Take Five: 2019 Safeties

The “Take Five” series aims to preview prospects for the 2019 NFL Draft.

These names will appear in a one-through-five order and “ranked”, but given the publish date, thoughts and opinions are far from finalized. Rather, it is best to use this list as a starting point of sorts, in order to get familiar with some of the top names in the class and how they might satisfy a need and fit on the Raiders’ roster.

Currently, the Raiders’ depth chart reads as follows:

Karl Joseph — Top-20 selection who has yet to make an impact. Appears he may have fallen out of favor with the new regime; “surprise” roster cut this offseason?

Marcus Gilchrist — Versatile defensive back who turns 30 in December.

Erik Harris — 28-years old who could probably stick around as a depth piece; great story.

Reggie Nelson — Turned 35 in September. Despite the recent Pro Bowl nod, he’s been a liability in coverage. Has a connection with defensive coordinator Paul Guenther, who has caped for him plenty this year. It was time to move on a season or two ago.

Looking ahead:

Passing on Derwin James will haunt this team until the former Seminole hangs up his cleats. Passing on Minkah Fitzpatrick will hurt for mostly the same reasons. There’s been talent that’s fallen in the Raiders’ lap, and they’ve looked the other direction. By “they”, I obviously mean General Manager Jon Gruden and Assistant General Manager Tom Cable. Anyway, however you want to spin it or look at it, end of the day, Oakland’s secondary has been a weak spot for several seasons now. The aforementioned Karl Joseph isn’t seeing the field, and Gruden’s new staff made the call to part ways with early-round selection Obi Melifonwu (there were questions about his love for the game, coupled with injury). Oakland needs to get more talented in the back half immediately.

Early “top 5” prospects: 

Deionte Thompson, Alabama, Redshirt Junior — Surprise: Alabama has a first-round talent at the safety position. Thompson checks all the boxes you want in a deep safety; range and closing speed make him special, but he can also hit and work down hill. He’s a PFF favorite for obvious reasons.

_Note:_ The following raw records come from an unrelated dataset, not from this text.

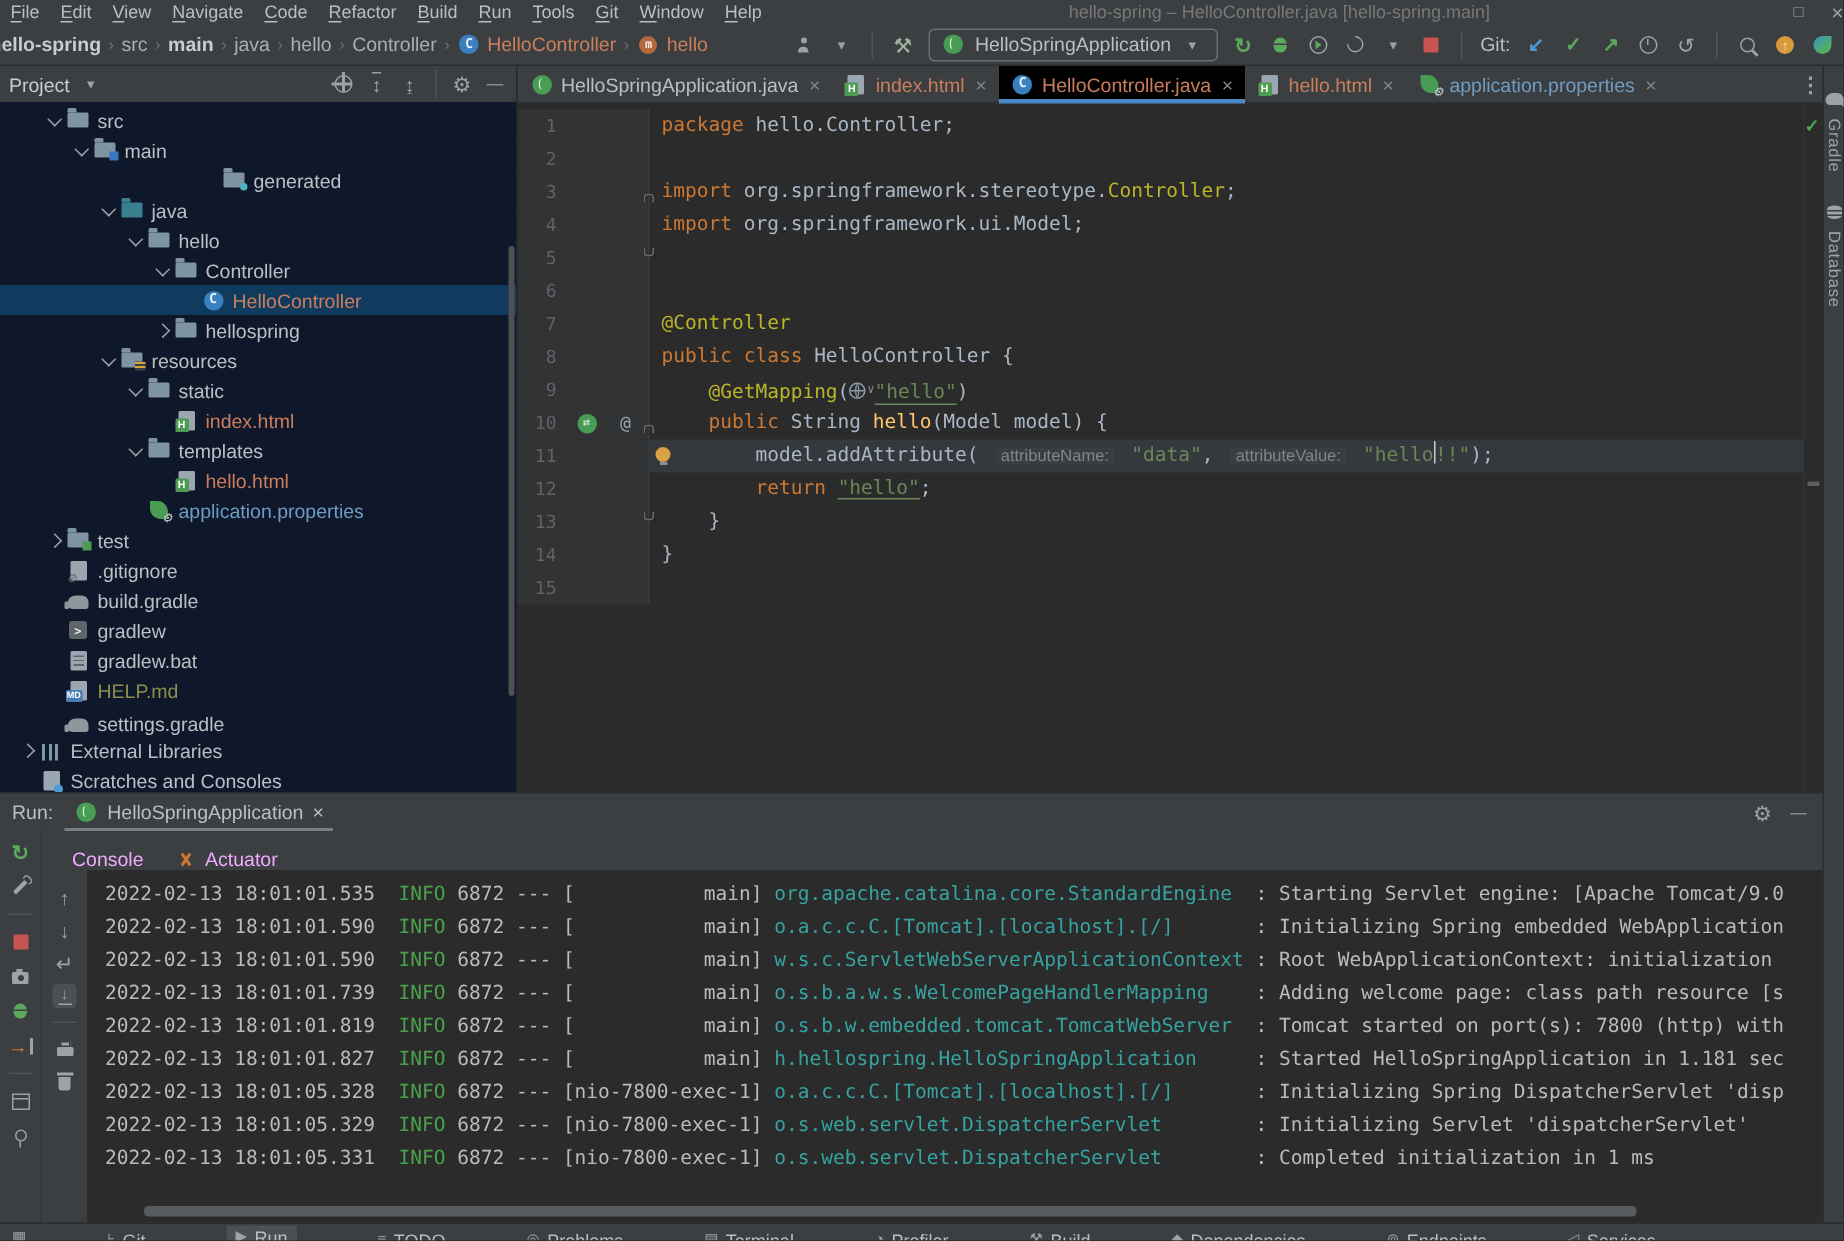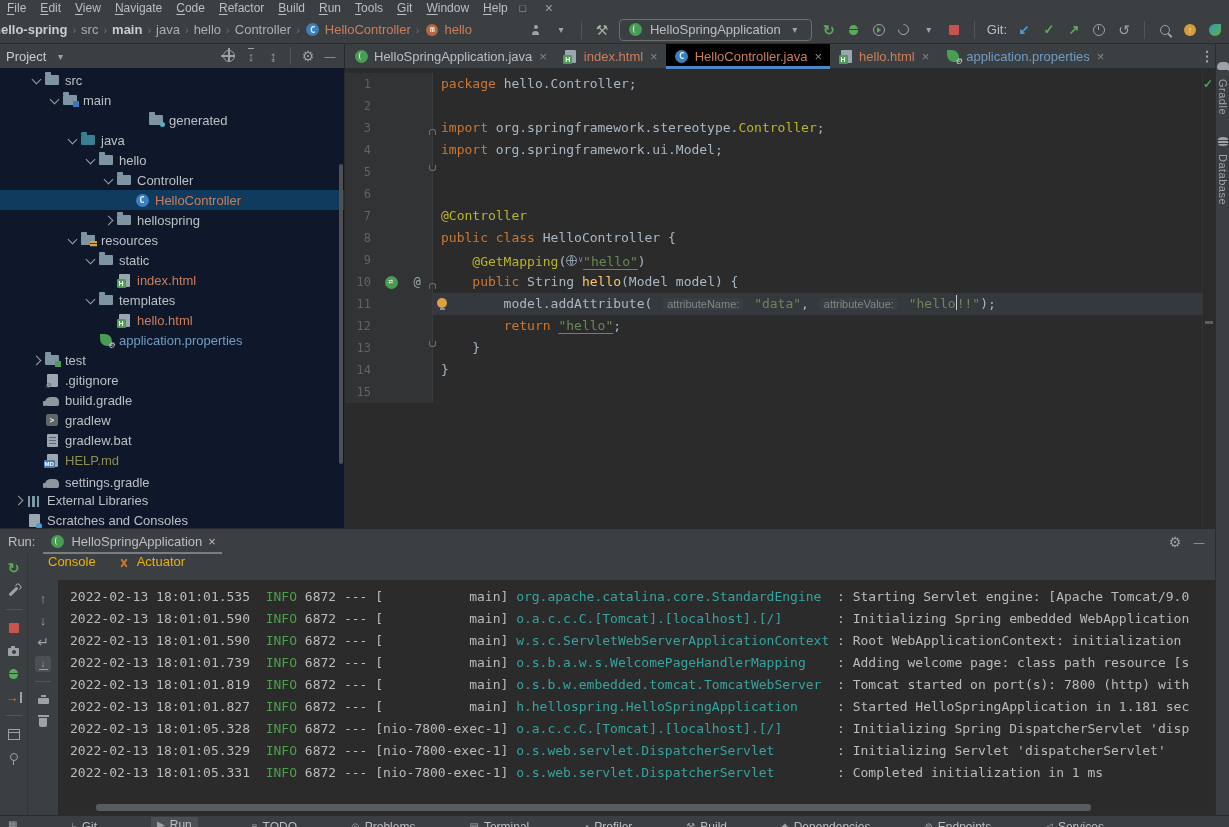--- a/index.html
+++ b/index.html
@@ -230,6 +230,7 @@
       <span class="menu-item"><u>W</u>indow</span>
       <span class="menu-item"><u>H</u>elp</span>
     </div>
+  <span class="win-title">hello-spring – HelloController.java [hello-spring.main]</span>
   <span class="winbtns">
     <span class="ic g-max"></span>
     <span class="ic g-close"></span>

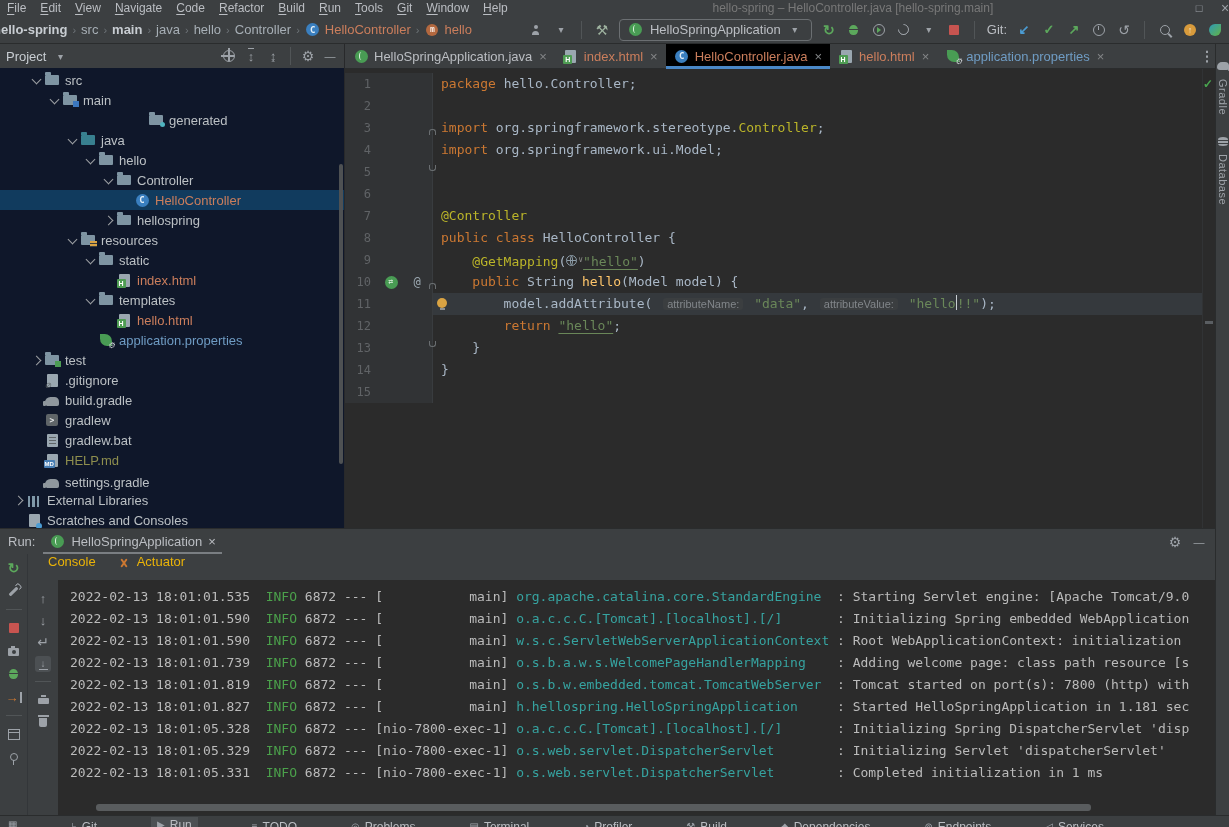--- a/index.html
+++ b/index.html
@@ -89,7 +89,7 @@
   #run-left{width:27px;flex:none;display:flex;flex-direction:column;align-items:center;gap:7px;padding-top:6px;border-right:1px solid #333639}
   #run-right{flex:1;display:flex;flex-direction:column;min-width:0}
   #console-tabs{height:26px;display:flex;align-items:center;gap:4px;padding-left:12px}
-  .ctab{display:flex;align-items:flex-start;gap:5px;padding:10px 8px;height:100%;position:relative;color:#eab308}
+  .ctab{display:flex;align-items:flex-end;gap:5px;padding:10px 8px;height:100%;position:relative;color:#f0abfc}
   .ctab.active::after{content:"";position:absolute;left:4px;right:4px;bottom:0;height:2px;background:#7A7E82}
   #console-wrap{flex:1;display:flex;background:#2B2B2B;min-height:0;position:relative}
   #console-toolbar{width:30px;flex:none;background:#3C3F41;display:flex;flex-direction:column;align-items:center;gap:6px;padding-top:10px}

Taylor Rapp, Washington, Junior — Standing at 5-11, 212 per NFL Draft Scout, I want to Rapp in the box vs. hanging out deep. Play to your players strengths, and Rapp’s one of the more sound tacklers in the entire country. Notched 4 interceptions during his freshman campaign. From that standout season:

Jaquan Johnson, Miami (Florida), SeniorThe leader of a fun Canes’ defense, Johnson’s a playmaker through-and-through. 5-10, 195, he led Miami with 96 tackles and 4 picks in 2017. Take advantage of his physicality and keep him closer to the line of scrimmage, but his ball-hawk mentality should allow you to do a few different things with his skill set.

Brandon Jones, Texas, JuniorElite four-star and 247’s top safety prospect for the 2016 cycle, Jones is an ascending talent. The Draft Network’s Brad Kelly detailed him in this great piece here; production and athleticism pop.

Lukas Denis, Boston College, Senior — 7 interceptions and 10 passes defensed in 2017 put him on the radar for many. Denis projects as a true free safety, who could use some work cleaning up tackles. A strong senior season that showcases those improvements will no doubt have the needle moving. 5-10, 185.